Data extract:
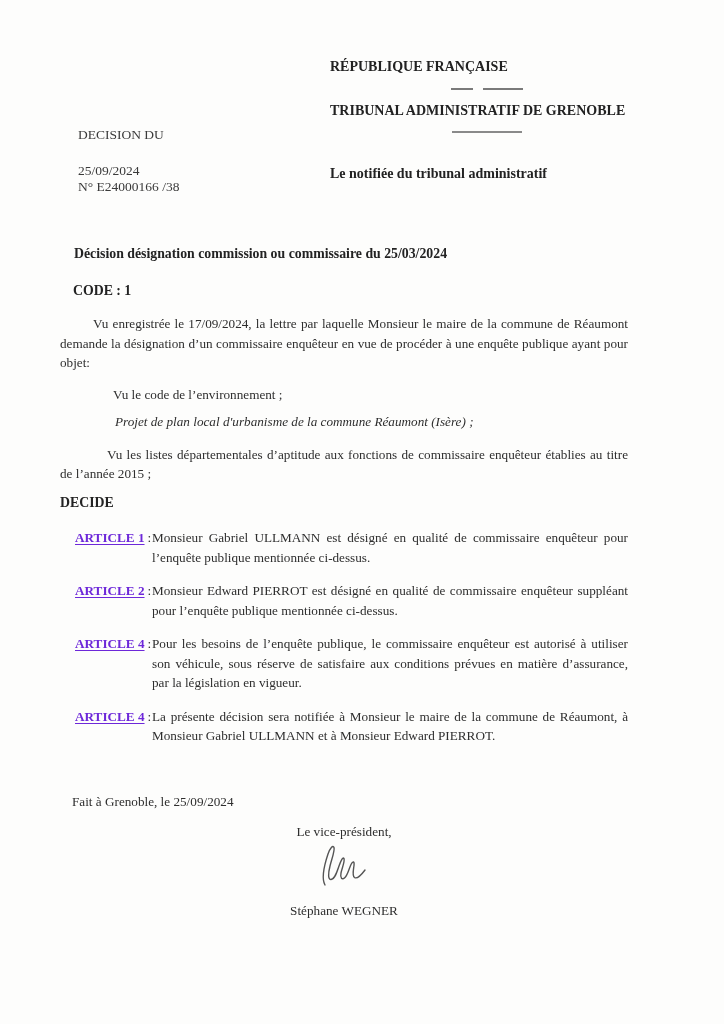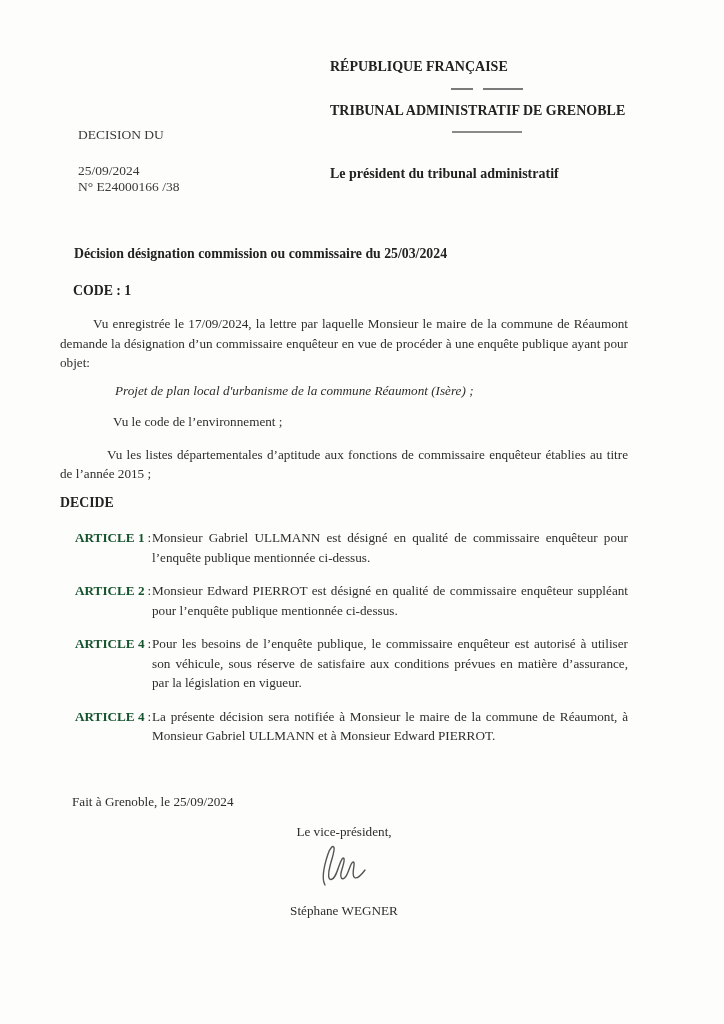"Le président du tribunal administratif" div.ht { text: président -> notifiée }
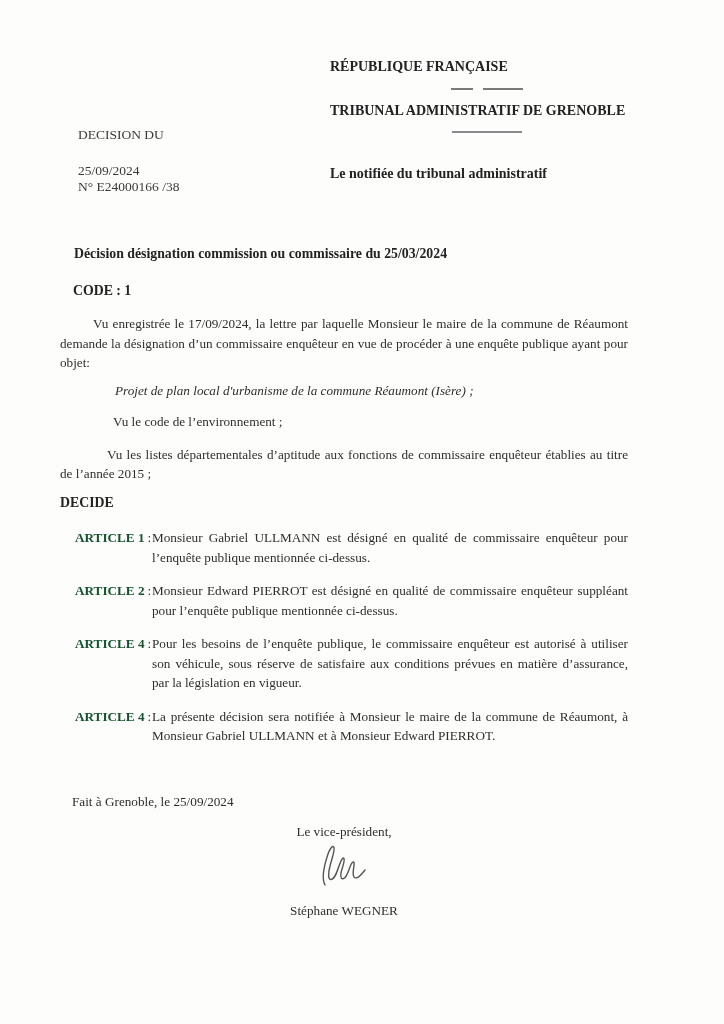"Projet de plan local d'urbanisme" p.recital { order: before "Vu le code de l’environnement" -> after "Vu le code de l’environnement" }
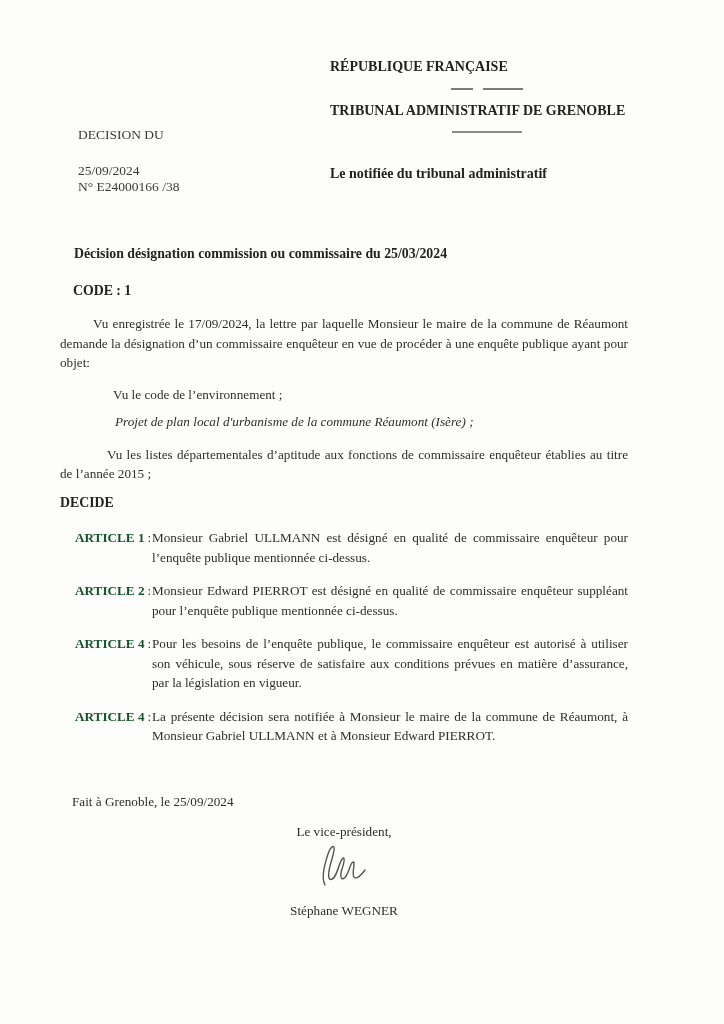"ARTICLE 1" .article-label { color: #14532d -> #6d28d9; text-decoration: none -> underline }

* * *

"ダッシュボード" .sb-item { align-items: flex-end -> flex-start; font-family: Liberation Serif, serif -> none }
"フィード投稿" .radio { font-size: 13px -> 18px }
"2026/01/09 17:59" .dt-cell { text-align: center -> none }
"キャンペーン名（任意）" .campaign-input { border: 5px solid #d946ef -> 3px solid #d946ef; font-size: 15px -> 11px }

Task requirements:
In the records above, how many lines contain the word "size"? Say only the number.

Result of this task:
2